• Print ISSN: 2395 - 1400, Online ISSN: 2455 - 8923

Original Article

CLINICAL PROFILE OF CASES WITH LEIOMYOMA

Dedeepya Rambhakta, 1 *N. Madhavi2

1Senior Resident, Dept. of OBG, Kamineni Institute of Medical Sciences, Narketpally *2Professor, Dept. of OBG, Kamineni Institute of Medical Sciences, Narketpally

*Corresponding Author

N. Madhavi
Professor and HOD of OBG,
Department of OBG,
Kamineni Institute of Medical
Sciences, Narketpally, Nalgonda,
Telangana State - 508254
Email Id: adhavinacharaju@yahoo.in


Abstract

Introduction: The termination of pregnancy before the period of viability is termed as abortion. Statistical estimates have shown that worldwide approximately 40-60 million abortions occur per year. In the year 1971, MTP was legalised in India. Now a days doctors are preferring oral Mifepristone with Misoprostol administered vaginally. Misoprostol is a PGE1 analogue. The advantages of oral route of administration are its ease of administration and lesser chances of infection. The aim of the study is to evaluate the efficacy and side effects of oral and vaginal Misoprostol in first trimester abortions.

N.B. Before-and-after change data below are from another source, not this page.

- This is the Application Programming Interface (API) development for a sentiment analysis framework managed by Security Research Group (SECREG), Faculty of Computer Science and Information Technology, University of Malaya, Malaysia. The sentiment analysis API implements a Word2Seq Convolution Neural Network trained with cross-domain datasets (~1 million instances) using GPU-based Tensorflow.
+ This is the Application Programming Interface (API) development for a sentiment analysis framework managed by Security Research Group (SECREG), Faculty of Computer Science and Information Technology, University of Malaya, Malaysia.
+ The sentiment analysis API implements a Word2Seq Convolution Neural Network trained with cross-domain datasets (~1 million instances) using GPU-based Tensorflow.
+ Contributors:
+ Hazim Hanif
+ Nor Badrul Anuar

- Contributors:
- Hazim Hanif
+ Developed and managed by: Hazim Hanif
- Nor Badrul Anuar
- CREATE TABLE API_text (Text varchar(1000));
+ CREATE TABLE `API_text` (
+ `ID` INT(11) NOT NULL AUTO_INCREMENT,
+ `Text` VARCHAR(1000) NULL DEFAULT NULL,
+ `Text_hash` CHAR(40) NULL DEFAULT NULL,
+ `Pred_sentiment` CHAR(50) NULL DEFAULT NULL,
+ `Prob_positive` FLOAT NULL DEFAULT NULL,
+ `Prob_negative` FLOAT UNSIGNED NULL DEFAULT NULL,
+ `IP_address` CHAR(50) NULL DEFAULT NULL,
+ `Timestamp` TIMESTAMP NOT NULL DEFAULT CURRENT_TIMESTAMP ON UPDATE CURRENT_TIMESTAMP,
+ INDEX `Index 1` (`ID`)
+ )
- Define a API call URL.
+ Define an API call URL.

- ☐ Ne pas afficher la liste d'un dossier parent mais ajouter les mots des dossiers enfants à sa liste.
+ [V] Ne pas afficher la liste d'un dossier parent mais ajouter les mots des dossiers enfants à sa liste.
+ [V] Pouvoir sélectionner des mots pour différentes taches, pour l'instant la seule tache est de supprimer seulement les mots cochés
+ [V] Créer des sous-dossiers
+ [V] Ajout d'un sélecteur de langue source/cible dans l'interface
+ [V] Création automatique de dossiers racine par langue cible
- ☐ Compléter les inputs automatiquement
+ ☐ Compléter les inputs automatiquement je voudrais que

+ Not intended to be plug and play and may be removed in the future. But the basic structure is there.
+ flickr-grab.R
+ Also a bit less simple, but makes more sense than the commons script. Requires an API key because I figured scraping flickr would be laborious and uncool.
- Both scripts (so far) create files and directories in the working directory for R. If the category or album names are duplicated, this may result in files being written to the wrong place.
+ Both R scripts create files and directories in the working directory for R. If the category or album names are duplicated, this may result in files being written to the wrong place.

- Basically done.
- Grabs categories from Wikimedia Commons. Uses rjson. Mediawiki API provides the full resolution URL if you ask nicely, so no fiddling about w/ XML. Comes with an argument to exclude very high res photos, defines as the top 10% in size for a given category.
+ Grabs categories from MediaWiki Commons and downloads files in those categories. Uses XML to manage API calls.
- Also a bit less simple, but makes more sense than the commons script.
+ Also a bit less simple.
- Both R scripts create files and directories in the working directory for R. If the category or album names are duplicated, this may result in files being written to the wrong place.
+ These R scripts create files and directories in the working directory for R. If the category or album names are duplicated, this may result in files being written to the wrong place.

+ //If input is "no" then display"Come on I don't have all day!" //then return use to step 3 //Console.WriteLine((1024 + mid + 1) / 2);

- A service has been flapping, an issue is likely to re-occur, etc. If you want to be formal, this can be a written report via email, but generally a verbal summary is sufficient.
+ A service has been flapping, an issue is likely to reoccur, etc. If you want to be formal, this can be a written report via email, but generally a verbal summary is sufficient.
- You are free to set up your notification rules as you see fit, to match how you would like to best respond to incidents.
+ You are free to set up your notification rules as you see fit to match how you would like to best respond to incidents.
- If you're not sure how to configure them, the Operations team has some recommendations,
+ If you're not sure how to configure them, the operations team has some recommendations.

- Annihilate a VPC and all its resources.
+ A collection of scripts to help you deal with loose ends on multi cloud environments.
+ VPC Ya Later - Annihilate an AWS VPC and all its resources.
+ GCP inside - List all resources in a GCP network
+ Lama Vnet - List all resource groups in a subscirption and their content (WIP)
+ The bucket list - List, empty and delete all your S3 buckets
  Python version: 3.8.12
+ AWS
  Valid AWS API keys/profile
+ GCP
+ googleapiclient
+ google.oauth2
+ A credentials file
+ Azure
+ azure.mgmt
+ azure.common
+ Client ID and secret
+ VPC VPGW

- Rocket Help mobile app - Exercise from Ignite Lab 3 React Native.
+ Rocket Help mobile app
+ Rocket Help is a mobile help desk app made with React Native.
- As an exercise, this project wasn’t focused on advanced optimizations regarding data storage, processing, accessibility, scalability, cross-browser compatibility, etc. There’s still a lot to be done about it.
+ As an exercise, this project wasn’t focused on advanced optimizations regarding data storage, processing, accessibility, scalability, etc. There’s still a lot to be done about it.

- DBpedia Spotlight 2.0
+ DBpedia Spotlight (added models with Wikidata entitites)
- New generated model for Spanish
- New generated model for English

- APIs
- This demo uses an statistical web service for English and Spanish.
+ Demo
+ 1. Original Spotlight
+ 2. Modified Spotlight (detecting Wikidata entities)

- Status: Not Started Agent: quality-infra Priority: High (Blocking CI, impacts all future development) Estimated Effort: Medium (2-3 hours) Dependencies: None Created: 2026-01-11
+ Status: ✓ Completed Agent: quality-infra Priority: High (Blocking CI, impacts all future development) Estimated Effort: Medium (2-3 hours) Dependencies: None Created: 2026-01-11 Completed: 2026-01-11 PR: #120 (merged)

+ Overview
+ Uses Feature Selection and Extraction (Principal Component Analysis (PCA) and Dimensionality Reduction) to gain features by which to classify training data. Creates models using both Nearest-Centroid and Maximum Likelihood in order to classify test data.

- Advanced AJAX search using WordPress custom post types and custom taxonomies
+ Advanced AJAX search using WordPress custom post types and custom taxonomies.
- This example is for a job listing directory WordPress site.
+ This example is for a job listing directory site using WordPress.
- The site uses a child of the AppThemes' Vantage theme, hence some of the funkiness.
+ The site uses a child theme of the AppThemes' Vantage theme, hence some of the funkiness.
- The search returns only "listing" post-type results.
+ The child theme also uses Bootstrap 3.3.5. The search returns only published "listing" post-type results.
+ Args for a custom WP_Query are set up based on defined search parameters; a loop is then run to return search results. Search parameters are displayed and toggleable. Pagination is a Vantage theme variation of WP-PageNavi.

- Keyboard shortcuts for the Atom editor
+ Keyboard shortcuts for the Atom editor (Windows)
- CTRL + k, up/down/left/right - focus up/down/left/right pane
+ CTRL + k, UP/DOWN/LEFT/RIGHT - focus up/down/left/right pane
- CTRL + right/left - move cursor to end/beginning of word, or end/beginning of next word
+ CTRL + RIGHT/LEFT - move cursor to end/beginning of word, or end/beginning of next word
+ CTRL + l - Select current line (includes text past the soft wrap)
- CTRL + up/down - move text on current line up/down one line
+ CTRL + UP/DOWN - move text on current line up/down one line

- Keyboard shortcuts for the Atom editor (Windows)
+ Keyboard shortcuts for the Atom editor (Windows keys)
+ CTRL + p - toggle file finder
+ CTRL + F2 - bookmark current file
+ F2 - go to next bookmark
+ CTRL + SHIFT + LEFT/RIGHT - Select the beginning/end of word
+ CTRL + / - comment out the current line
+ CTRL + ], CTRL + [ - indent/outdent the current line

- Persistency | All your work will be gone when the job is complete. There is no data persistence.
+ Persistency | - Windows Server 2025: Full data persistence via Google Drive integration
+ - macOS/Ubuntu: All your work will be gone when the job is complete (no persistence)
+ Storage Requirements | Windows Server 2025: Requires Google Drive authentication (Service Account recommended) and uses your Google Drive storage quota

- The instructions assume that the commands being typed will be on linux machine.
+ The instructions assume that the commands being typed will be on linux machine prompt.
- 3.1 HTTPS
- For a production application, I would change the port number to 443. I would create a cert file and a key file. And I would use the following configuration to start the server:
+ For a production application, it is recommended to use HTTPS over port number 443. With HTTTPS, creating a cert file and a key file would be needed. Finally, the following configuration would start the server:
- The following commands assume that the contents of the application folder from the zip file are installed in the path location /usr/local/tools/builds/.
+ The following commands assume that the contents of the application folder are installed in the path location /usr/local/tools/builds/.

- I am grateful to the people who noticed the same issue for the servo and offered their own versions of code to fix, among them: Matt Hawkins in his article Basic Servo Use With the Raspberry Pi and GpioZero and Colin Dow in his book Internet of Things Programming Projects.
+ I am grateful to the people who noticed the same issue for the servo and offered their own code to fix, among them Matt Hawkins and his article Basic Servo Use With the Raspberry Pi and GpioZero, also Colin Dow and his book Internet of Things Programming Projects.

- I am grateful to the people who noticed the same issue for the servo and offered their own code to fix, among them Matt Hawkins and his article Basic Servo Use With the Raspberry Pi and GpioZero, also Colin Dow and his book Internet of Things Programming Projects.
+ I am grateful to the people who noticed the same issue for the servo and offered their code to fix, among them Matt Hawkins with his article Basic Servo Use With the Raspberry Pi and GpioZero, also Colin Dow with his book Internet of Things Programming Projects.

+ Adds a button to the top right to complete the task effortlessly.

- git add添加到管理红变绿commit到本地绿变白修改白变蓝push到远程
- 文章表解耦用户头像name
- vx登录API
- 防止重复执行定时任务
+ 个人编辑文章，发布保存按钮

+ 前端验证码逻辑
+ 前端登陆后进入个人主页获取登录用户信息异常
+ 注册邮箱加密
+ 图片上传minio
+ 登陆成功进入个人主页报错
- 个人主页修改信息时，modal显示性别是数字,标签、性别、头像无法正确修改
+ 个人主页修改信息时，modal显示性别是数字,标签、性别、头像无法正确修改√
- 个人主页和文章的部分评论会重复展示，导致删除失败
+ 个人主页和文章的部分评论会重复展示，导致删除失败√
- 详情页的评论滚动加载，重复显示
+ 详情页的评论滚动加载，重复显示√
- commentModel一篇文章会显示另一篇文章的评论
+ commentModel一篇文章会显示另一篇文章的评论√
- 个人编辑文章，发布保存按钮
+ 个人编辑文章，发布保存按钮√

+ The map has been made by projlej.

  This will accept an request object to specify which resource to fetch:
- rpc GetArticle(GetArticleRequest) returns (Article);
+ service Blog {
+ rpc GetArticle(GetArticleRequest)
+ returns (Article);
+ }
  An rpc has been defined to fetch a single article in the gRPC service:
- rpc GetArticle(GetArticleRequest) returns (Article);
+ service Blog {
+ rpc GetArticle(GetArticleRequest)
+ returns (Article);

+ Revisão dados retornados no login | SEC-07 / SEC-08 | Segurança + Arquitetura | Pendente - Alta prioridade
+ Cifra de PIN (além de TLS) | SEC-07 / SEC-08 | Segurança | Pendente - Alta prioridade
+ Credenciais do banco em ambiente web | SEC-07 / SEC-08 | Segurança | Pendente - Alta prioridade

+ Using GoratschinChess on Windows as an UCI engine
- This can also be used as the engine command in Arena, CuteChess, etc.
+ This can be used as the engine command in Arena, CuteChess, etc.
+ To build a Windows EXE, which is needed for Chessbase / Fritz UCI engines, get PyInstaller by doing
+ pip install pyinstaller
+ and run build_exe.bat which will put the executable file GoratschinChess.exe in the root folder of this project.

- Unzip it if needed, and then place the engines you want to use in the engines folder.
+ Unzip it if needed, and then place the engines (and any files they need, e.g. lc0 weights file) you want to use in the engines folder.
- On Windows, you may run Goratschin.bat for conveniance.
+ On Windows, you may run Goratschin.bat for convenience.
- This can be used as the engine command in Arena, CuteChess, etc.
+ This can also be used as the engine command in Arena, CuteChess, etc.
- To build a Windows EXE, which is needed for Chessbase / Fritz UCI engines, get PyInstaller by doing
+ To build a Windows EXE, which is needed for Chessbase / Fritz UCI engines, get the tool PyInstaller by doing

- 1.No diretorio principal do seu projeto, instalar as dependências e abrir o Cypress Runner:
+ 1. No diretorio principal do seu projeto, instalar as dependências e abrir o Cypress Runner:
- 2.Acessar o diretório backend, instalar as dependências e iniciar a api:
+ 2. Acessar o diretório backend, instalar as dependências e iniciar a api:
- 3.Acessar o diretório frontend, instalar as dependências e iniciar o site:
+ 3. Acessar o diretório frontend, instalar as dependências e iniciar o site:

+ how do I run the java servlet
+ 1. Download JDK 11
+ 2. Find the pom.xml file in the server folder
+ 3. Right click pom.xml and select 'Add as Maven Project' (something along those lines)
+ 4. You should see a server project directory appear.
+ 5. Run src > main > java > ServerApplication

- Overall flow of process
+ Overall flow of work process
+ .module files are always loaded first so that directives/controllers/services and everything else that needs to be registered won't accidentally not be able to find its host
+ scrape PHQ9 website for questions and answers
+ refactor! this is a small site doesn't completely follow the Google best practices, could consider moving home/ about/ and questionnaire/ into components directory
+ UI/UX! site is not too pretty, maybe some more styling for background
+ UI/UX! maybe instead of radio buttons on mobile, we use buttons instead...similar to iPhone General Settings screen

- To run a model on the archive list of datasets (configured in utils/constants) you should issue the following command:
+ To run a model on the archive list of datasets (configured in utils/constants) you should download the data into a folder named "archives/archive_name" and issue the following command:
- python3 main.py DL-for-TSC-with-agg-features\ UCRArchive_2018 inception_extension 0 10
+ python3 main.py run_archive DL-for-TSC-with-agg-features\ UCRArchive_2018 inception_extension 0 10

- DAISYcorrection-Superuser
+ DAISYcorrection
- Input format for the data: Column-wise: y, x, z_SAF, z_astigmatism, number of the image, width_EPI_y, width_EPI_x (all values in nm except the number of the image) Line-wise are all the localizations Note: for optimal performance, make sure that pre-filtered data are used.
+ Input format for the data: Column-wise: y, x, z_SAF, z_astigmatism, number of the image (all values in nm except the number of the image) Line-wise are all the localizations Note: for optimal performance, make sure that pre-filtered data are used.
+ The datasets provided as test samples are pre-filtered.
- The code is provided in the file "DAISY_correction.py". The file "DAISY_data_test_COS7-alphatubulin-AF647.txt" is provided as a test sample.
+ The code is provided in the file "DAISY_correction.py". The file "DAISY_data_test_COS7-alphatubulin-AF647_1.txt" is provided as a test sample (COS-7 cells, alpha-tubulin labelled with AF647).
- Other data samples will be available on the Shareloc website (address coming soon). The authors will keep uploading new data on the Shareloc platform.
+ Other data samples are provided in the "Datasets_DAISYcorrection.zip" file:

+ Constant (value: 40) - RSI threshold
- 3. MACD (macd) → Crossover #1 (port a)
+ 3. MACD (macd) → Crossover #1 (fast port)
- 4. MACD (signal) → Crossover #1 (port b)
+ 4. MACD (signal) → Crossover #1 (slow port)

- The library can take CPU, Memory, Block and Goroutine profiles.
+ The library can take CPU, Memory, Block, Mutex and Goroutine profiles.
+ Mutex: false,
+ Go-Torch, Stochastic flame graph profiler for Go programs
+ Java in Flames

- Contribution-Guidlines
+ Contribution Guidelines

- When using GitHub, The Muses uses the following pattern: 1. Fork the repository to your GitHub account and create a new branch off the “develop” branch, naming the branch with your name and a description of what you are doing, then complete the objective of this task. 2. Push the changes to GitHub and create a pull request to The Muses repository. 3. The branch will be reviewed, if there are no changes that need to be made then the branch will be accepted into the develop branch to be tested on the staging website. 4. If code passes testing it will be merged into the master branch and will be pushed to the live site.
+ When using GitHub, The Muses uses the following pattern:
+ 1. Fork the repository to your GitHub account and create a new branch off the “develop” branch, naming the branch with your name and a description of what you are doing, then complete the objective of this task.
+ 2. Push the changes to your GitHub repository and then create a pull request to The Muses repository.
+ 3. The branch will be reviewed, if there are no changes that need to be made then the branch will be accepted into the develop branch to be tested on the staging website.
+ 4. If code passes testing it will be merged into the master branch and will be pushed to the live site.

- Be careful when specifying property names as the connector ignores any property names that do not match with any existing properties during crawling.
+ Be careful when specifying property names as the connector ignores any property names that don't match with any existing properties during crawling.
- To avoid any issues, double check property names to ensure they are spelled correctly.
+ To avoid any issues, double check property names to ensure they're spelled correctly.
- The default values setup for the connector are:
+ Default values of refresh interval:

Methodology:The study was a prospective, open labeled, randomised trial, carried out in Kamineni Institute of Medical Sciences, Narketpally from January 2018 to July 2018. 40 patients with pregnancy up to 49 days were selected and were divided into two groups of 20 people each. The first group was given 200mg Mifepristone and 800 mcg of Misoprostol by sublingual route. The second group was given 200 mg of Mifepristone orally and 800mcg of Misoprostol by vaginal route. The efficacy, the induction interval, adverse effects, and the patient’s acceptability for route of administration were the measured outcomes in this study.

Results:Success rate of abortion was 94% in sublingual group and 86% in vaginal group.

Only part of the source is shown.